Nancy is a retired real estate agent from Illinois, and she's had it with the stock market. Unnerved by market volatility, she sold almost all of her investments earlier this year. "I felt the people buying were people inside the market. They weren't the investors of the past who wanted to protect what they had or see it grow a little bit," she told The Wall Street Journal, which interviewed her for a story on investors cashing out of stocks. "Across the country, investors are fleeing the stock market for the safety of cash," it wrote.

Now meet Fritz Dixon.

Fritz is a former physician from Idaho. He, too, was interviewed by The Wall Street Journal for a separate story on investors fed up after this summer's rout. Dixon has dumped all of his stocks and says the odds are "zero" that he will ever own them again. The volatility is too much. "You can shear a sheep many times, but you can only skin him once. And I ain't gonna lose any more skin," he said.

The Journal isn't alone in profiling the plight -- and flight -- of small investors. Several media outlets have highlighted stories of investors abandoning stocks and swearing them off for good. The stories are usually backed up by scary statistics. "Investors flee stock funds at rate not seen since 2008 panic," USA Today wrote in August. Investors pulled nearly $24 billion out of mutual funds, it pointed out -- "the biggest weekly outflow since Oct. 15, 2008."

You can probably relate to these investors' frustrations. Market volatility became so erratic this summer that it often felt like a rigged game. July and August were two of the most volatile months in the modern history of our stock market, with the Dow Jones Industrial Average (INDEX: ^DJI) finishing either up or down more than 2% on nine occasions. If everyone else is fleeing, do they know something you don't? Should you be cashing out, too? Those are questions investors have undoubtedly asked themselves this year.

But take heart. Dig through the details and this story isn't nearly as frightening as it looks on the surface. As a whole, individual investors are not fleeing the stock market, and there's no reason you should be, either.

Journalists use techniques like the anecdotal lede to transform relatable personal stories into broad trends. But in a market with tens of millions of investors, what Nancy Stein or Fritz Dixon do with their investments is irrelevant. You have to look at the broad numbers to accurately gauge what's going on. And even then, you have to look at the right numbers and put them in the right context.

When attempting to show that investors are fleeing the market, you'll likely see data from the Investment Company Institute showing money flows into and out of mutual funds. So far in 2011, retail investors have pulled $50 billion out of stock-based mutual funds, which might appear like an exodus.

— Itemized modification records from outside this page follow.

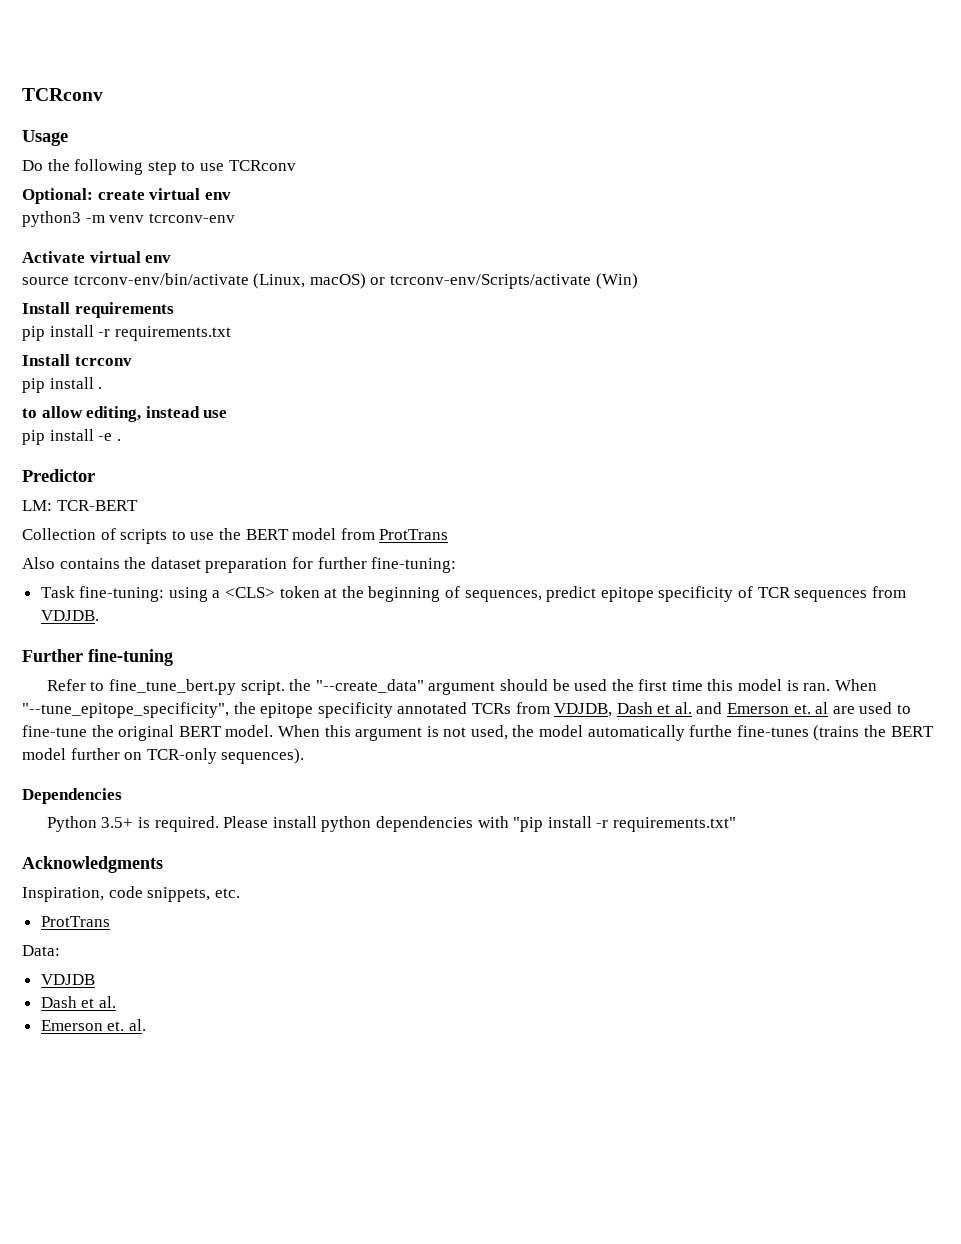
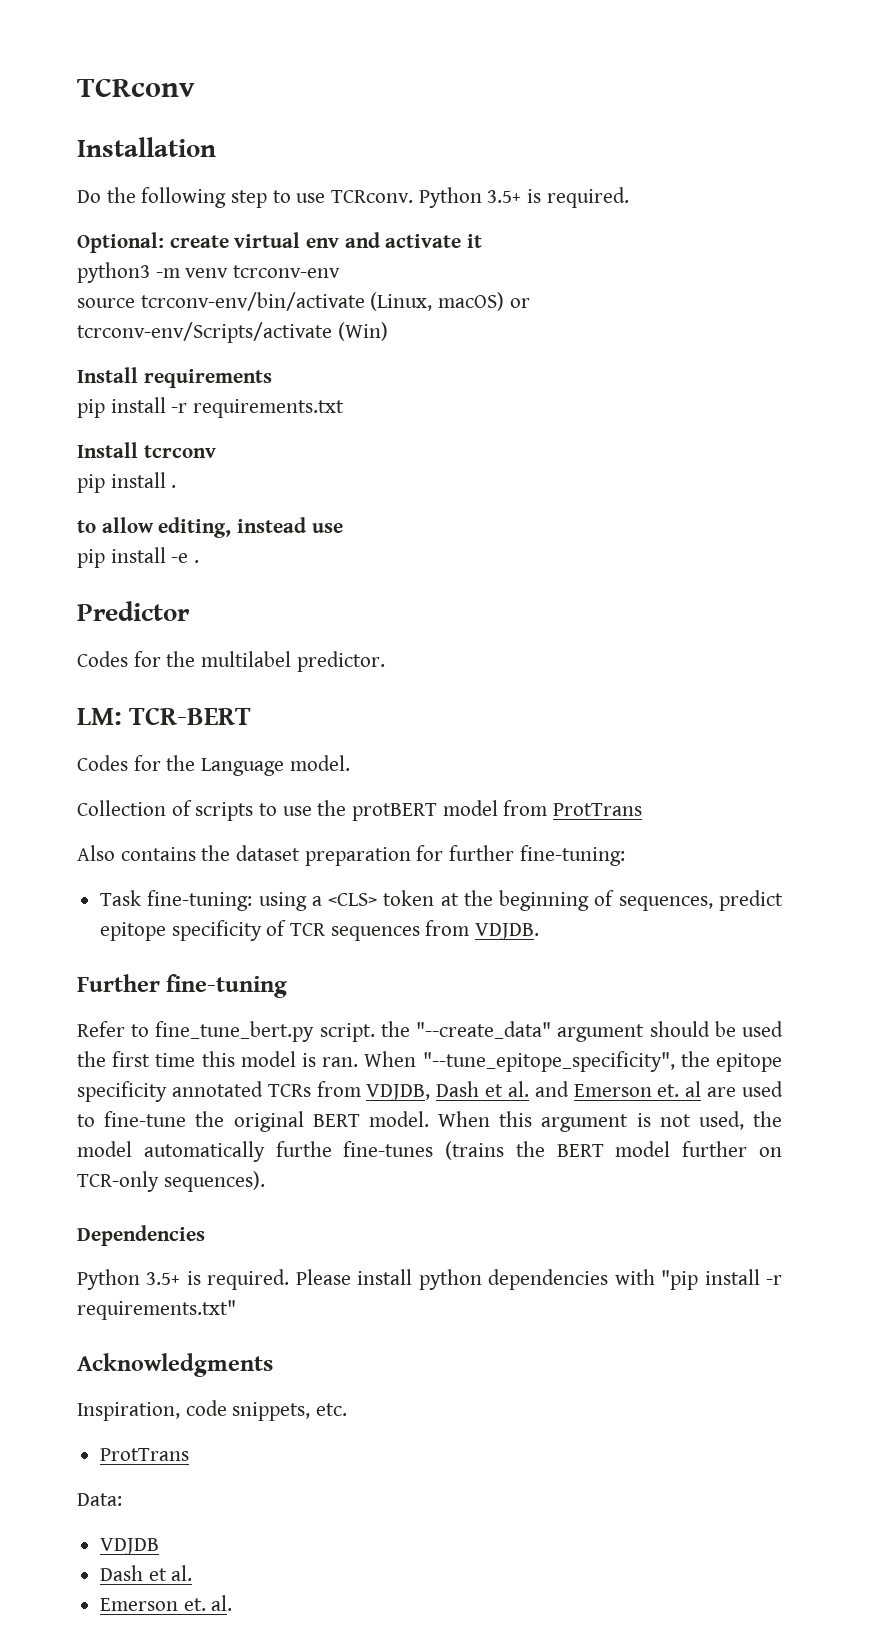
[22,88,103,101] [22,130,68,146] TCRconv // Usage -> [77,78,195,97] [77,137,216,157] TCRconv // Installation
[228,160,296,171] TCRconv -> [331,187,629,208] TCRconv. Python 3.5+ is required.
(231, 196) none -> [344,232,483,248] and activate it
[22,251,172,263] // Activate virtual env -> (341, 271) none
[22,500,138,511] LM: TCR-BERT -> [77,651,385,672] [77,707,252,725] [77,755,350,776] Codes for the multilabel predictor. // LM: TCR-BERT // Codes for the Language model.
[245,529,289,540] BERT -> [352,803,438,821] protBERT

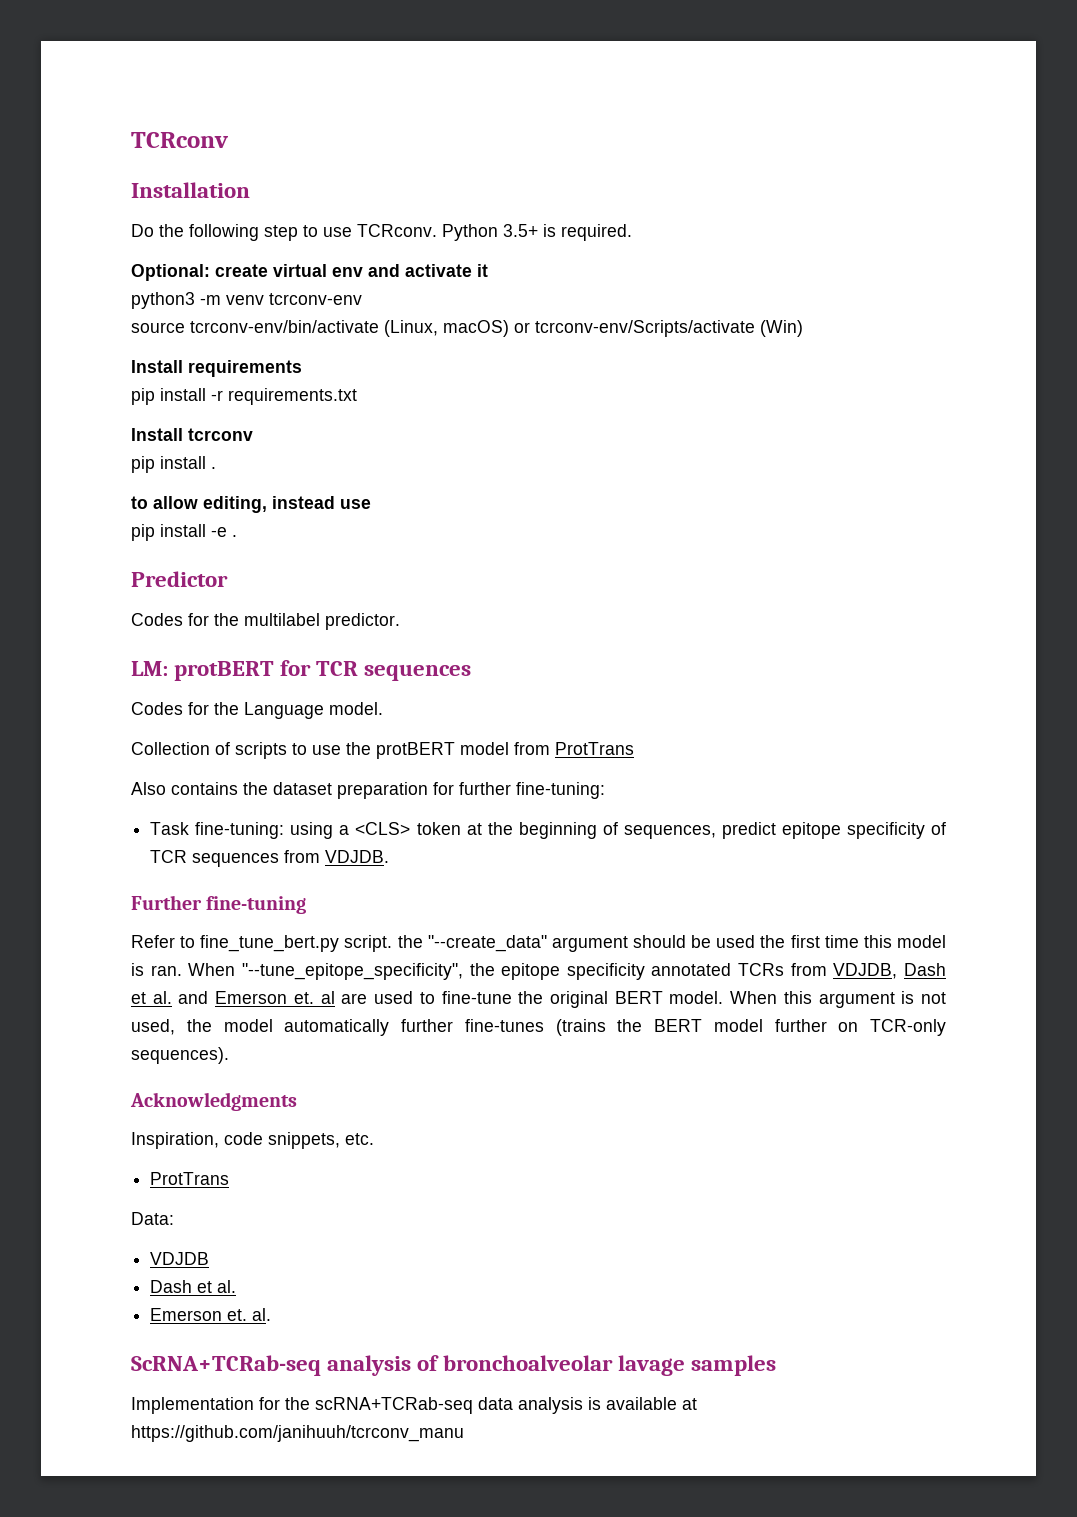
[129,707,252,725] TCR-BERT -> [174,660,472,681] protBERT for TCR sequences
[275,1141,332,1157] furthe -> [401,1019,453,1032] further
[77,1225,205,1246] [77,1269,783,1290] [77,1300,236,1320] // Dependencies // Python 3.5+ is required. Please install python dependencies with "pip install -r requirements.txt" -> (229, 1055) none
(233, 1603) none -> [131,1355,777,1376] [131,1397,697,1414] [131,1425,464,1442] // ScRNA+TCRab-seq analysis of bronchoalveolar lavage samples // Implementation for the scRNA+TCRab-seq data analysis is available at https://github.com/janihuuh/tcrconv_manu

But mutual funds are just one slice of the investment world -- and they're a dying slice at that. Focusing on mutual funds alone ignores one of the biggest trends in modern finance: Over the past decade, mutual funds have been replaced by exchange-traded funds, or ETFs, which are far more convenient to trade and typically come with lower management fees than traditional mutual funds.

And guess what? While investors have been pulling money out of stock-based mutual funds, they've been adding money to stock-based ETFs. Year to date, retail investors have added about $20 billion in net cash to stock-based ETFs, according to National Stock Exchange. Add that to the $50 billion pulled out of mutual funds, and net stock outflows this year total about $30 billion. Consider that U.S. households and nonprofits hold more than $14 trillion of stock assets, and that's barely a rounding error -- a fraction of 1%.

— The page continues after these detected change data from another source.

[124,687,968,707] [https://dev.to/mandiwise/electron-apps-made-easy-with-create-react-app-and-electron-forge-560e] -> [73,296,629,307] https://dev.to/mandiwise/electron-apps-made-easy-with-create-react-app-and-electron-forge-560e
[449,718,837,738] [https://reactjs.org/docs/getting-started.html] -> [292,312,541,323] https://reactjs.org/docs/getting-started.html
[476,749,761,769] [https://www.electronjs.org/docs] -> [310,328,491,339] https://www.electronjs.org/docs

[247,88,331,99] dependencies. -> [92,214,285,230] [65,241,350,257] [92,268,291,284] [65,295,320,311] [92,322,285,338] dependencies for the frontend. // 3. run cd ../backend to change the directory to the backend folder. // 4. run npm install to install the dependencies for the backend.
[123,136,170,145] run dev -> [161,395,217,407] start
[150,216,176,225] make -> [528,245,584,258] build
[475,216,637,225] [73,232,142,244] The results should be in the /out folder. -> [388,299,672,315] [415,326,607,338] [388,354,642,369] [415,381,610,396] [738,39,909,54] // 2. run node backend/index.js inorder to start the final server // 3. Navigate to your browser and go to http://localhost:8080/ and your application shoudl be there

Here's another figure that might come as a surprise to those proclaiming the death of the individual investor: In 2006, when the economy and markets were booming, U.S. households and nonprofits held $13.8 trillion of stock assets. Earlier this year, when investors were supposedly fleeing markets, the total stood at more than $14 trillion.

Indeed, when we checked in with some of the largest brokerage houses in the country to gauge how investors reacted to this summer's volatility, we got the same answer again and again: with remarkable calm.

At the Vanguard Group, 98% of investors didn't make a single change to their retirement portfolios in August, when market volatility peaked. "Ninety-eight percent took the long-term view," wrote Steve Utkus, who oversees the Vanguard Center for Retirement Research. "Those trading are a very small subset of investors."

Even during longer periods when markets underwent gut-wrenching drops, the percentage of Vanguard investors who called it quits was incredibly small. "We know from our research that during a financial crisis, few investors actually cash out their entire portfolios," Utkus wrote. "Yes, there is always a small fraction of investors -- 3% in the recent financial crisis -- who sell everything, so there's always someone to interview about getting out of the market. But they aren't typical investors." A Nancy Stein or a Fritz Dixon can always be profiled, but they simply don't reflect broader investor trends.

We found an even more bullish sentiment at TD AMERITRADE (Nasdaq: AMTD  ) . Over the week of Aug. 8, as markets plunged, "retail clients were slight net buyers of securities," a spokesperson said. That's not to say they weren't paying close attention. Account logins on Aug. 5 and Aug. 8 -- immediately preceding and following the U.S. credit rating downgrade and market volatility that ensued -- were up 23% from "typical volume." What's more, while the Dow was on its way to dropping 635 points on Aug. 8, call-center volumes were up 72% versus the company forecast. Yet, again, TD AMERITRADE's retail investor clientele were net buyers of the dip.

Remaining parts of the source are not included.